Other figures also raise concerning trends of businesses not getting expected results from their investments. Nearly 72 percent of the participants said that their organizations haven’t formed a data culture yet. More than 53 percent of those surveyed confirmed that they fail to treat data as a business asset. Around 52.4 percent haven’t entered the data and analytics competition.

Despite disappointing numbers above, 62.2 percent of those questioned said that their big data and artificial intelligence investments have returned measurable results. Nearly a half of the surveyed saw big data and AI success on important metrics. The number of firms that are competing on big data and analytics accounts for around 47 percent of those questioned. Only a third of the participants considered their organizations data-driven while around 28 percent think that they have built a data culture in their enterprises.

More than 77 percent of the questioned businesses found it difficult to adopt big data and AI initiatives. That number is not shocking because business adoption of big data and AI is a long-term process. It is a journey rather than an overnight transformation.

The survey also unveiled the challenges businesses are facing when adopting AI and big data tools into their business operations. Some of the factors include organizational alignment, resistance, and agility. Around 95 percent of the issues that enterprises encounter are cultural challenges involving their people and process. The other 5 percent of the problems are technical issues.
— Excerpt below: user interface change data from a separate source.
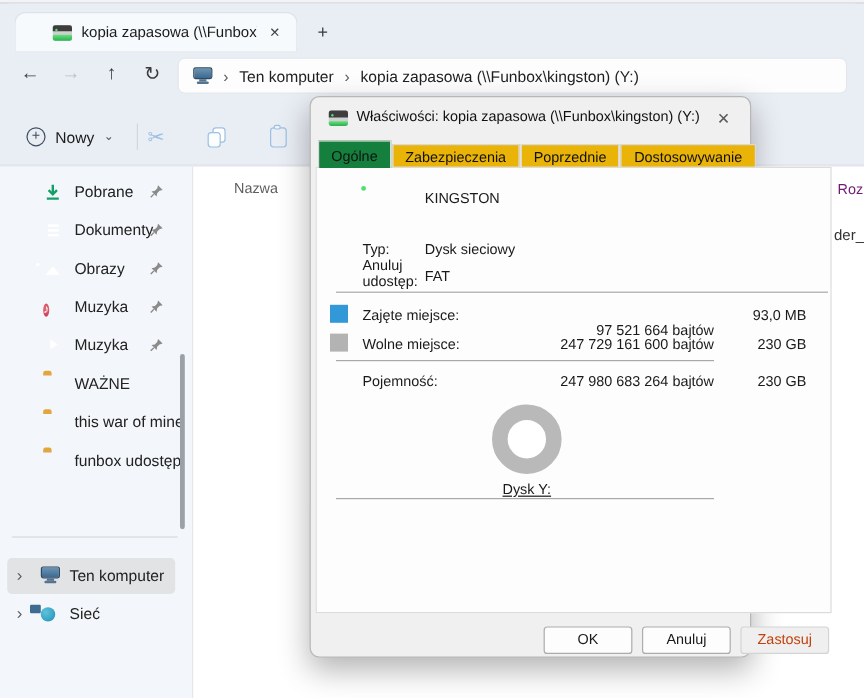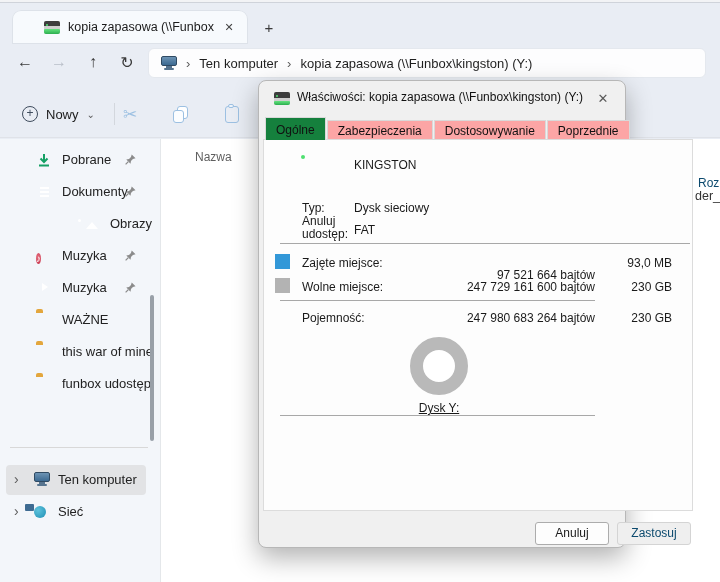--- a/index.html
+++ b/index.html
@@ -81,43 +81,43 @@
   .mus-ic { width:16px; height:16px; background:radial-gradient(circle at 35% 35%, #e2697a, #c8374e); border-radius:50%; color:#fff; font-size:10px; text-align:center; line-height:16px; }
   .vid-ic { position:relative; width:16px; height:14px; margin-top:1px; background:#8a55e8; border-radius:3px; }
   .vid-ic::before { content:""; position:absolute; left:6px; top:3px; width:0; height:0; border-top:4px solid transparent; border-bottom:4px solid transparent; border-left:6px solid #fff; }
   .net-ic { position:relative; width:16px; height:14px; }
   .net-ic .g { position:absolute; left:0; top:2px; width:12px; height:12px; border-radius:50%; background:radial-gradient(circle at 35% 35%, #5ec3dd, #1f8fb4); }
   .net-ic .m { position:absolute; right:0; top:0; width:9px; height:7px; background:#3e6b92; border-radius:1px; }
 
   
   #main-area { left:160px; top:139px; width:560px; height:443px; background:#ffffff; border-left:1px solid #e4e7ea; }
   #col-nazwa { position:absolute; left:34px; top:11px; font-size:12px; color:#5f5f5f; }
-  #col-roz { position:absolute; left:537px; top:12px; font-size:12px; color:#0c4a6e;margin-top:25px; }
+  #col-roz { position:absolute; left:537px; top:12px; font-size:12px; color:#701a75; }
   #file-fragment { position:absolute; left:534px; top:50px; font-size:12.5px; color:#333; }
 
   
   #dialog { left:258px; top:80px; width:368px; height:468px; background:#f0f0f0; border:1px solid #b7b7b7; border-radius:8px; box-shadow:0 10px 26px rgba(0,0,0,0.30); z-index:10; }
   #dlg-title-icon { position:absolute; left:15px; top:11px; }
   #dlg-title { position:absolute; left:38px; top:9px; font-size:12px; color:#111; white-space:nowrap; }
   #dlg-close { position:absolute; right:10px; top:6px; width:24px; height:22px; display:flex; align-items:center; justify-content:center; font-size:13px; color:#5a5a5a; border-radius:4px; }
 
   #dlg-tabs { position:absolute; left:6px; top:36px; height:23px; display:flex; align-items:flex-end; }
-  .dlg-tab { font-size:12px; color:#111; padding:3px 10px 4px 10px; background:#fca5a5; border:1px solid #d9d9d9; border-bottom:none; margin-right:1px; height:20px; }
+  .dlg-tab { font-size:12px; color:#111; padding:3px 10px 4px 10px; background:#eab308; border:1px solid #d9d9d9; border-bottom:none; margin-right:1px; height:20px; }
   .dlg-tab-active { background:#15803d; height:23px; padding-top:5px; position:relative; z-index:2; }
 
   #dlg-panel { position:absolute; left:4px; top:58px; width:430px; height:372px; background:#fdfdfd; border:1px solid #dcdcdc; }
   .pn { position:absolute; font-size:12px; color:#1a1a1a; white-space:nowrap; }
   .pn-right { text-align:right; }
   .hsep { position:absolute; height:1px; background:#a8a8a8; }
   .swatch { position:absolute; width:15px; height:15px; }
   #donut { position:absolute; left:146px; top:197px; width:58px; height:58px; border:13px solid #b9b9b9; border-radius:50%; background:#fff; }
 
   #dlg-footer-buttons { position:absolute; left:0; top:441px; width:438px; height:23px; }
   .dlg-btn { position:absolute; top:0; width:74px; height:23px; background:#fdfdfd; border:1px solid #acacac; border-radius:3px; font-size:12px; color:#1a1a1a; text-align:center; line-height:21px; }
-  .dlg-btn-disabled { background:#efefef; border-color:#d4d4d4; color:#0c4a6e; }
+  .dlg-btn-disabled { background:#efefef; border-color:#d4d4d4; color:#c2410c; }
 
   svg { display:block; }
 </style>
 </head>
 <body>
 
 <div id="screen">
 
   <div class="abs" id="win-top-strip"></div>
 
@@ -196,21 +196,21 @@
       <span class="side-icon"><span class="doc-ic"></span></span>
       <span class="side-label">Dokumenty</span>
       <span class="pin-icon">
         <svg viewBox="0 0 16 16" width="13" height="13">
             <path d="M9.5 1.8 14.2 6.5 11 7.4 8.6 9.8 8 13.2 2.8 8 6.2 7.4 8.6 5Z" fill="#8b8b8b"></path>
             <path d="M2 14l3.2-3.2" stroke="#8b8b8b" stroke-width="1.4"></path>
           </svg>
       </span>
     </div>
 
-    <div class="side-row" style="top:70px;margin-left:48px;">
+    <div class="side-row" style="top:70px;">
       <span class="side-icon"><span class="img-ic"></span></span>
       <span class="side-label">Obrazy</span>
       <span class="pin-icon">
         <svg viewBox="0 0 16 16" width="13" height="13">
             <path d="M9.5 1.8 14.2 6.5 11 7.4 8.6 9.8 8 13.2 2.8 8 6.2 7.4 8.6 5Z" fill="#8b8b8b"></path>
             <path d="M2 14l3.2-3.2" stroke="#8b8b8b" stroke-width="1.4"></path>
           </svg>
       </span>
     </div>
 
@@ -282,22 +282,22 @@
       <span class="drive-top"></span>
         <span class="drive-led"></span>
         <span class="drive-bar"></span>
     </span>
     <span id="dlg-title">Właściwości: kopia zapasowa (\\Funbox\kingston) (Y:)</span>
     <span id="dlg-close">✕</span>
 
     <div id="dlg-tabs">
       <span class="dlg-tab dlg-tab-active">Ogólne</span>
       <span class="dlg-tab">Zabezpieczenia</span>
+      <span class="dlg-tab">Poprzednie wersje</span>
       <span class="dlg-tab">Dostosowywanie</span>
-      <span class="dlg-tab">Poprzednie wersje</span>
     </div>
 
     <div id="dlg-panel">
       <span class="abs drive drive-lg" style="left:32px; top:9px;">
         <span class="drive-top"></span><span class="drive-led"></span><span class="drive-bar"></span>
       </span>
       <span class="pn" style="left:90px; top:18px;">KINGSTON</span>
 
       <span class="pn" style="left:38px; top:61px;">Typ:</span>
       <span class="pn" style="left:90px; top:61px;">Dysk sieciowy</span>
@@ -324,18 +324,19 @@
       <span class="pn pn-right" style="right:97px; top:171px;">247 980 683 264 bajtów</span>
       <span class="pn pn-right" style="right:20px; top:171px;">230 GB</span>
 
       <div id="donut"></div>
       <span class="pn" style="left:146px; top:261px; width:58px; text-align:center;text-decoration:underline;">Dysk Y:</span>
 
       <div class="hsep" style="left:16px; right:97px; top:275px;"></div>
     </div>
 
     <div id="dlg-footer-buttons">
+      <div class="dlg-btn" style="left:194px;">OK</div>
       <div class="dlg-btn" style="left:276px;">Anuluj</div>
       <div class="dlg-btn dlg-btn-disabled" style="left:358px;">Zastosuj</div>
     </div>
   </div>
 
 </div>
 
 </body></html>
The report points out the root causes that make it challenging for businesses to adopt big data and AI tools are the human factors and business processes. Therefore, if enterprises want to transform their organizations with big data and AI initiatives, they need to start with the cultural issues.

Of course, the ratio of data-driven businesses today is much higher than that ten years ago. Nonetheless, it is too early to be so positive about the figures. Many longstanding business models are struggling in today’s digitalized world. The survey findings show a positive data-driven transformation in the business world; however, it is underwhelming compared to the amount of investments enterprises have been pouring into the area. Nevertheless, companies shouldn’t rush their way into big data and AI adoption since it takes time for the fruit to ripe.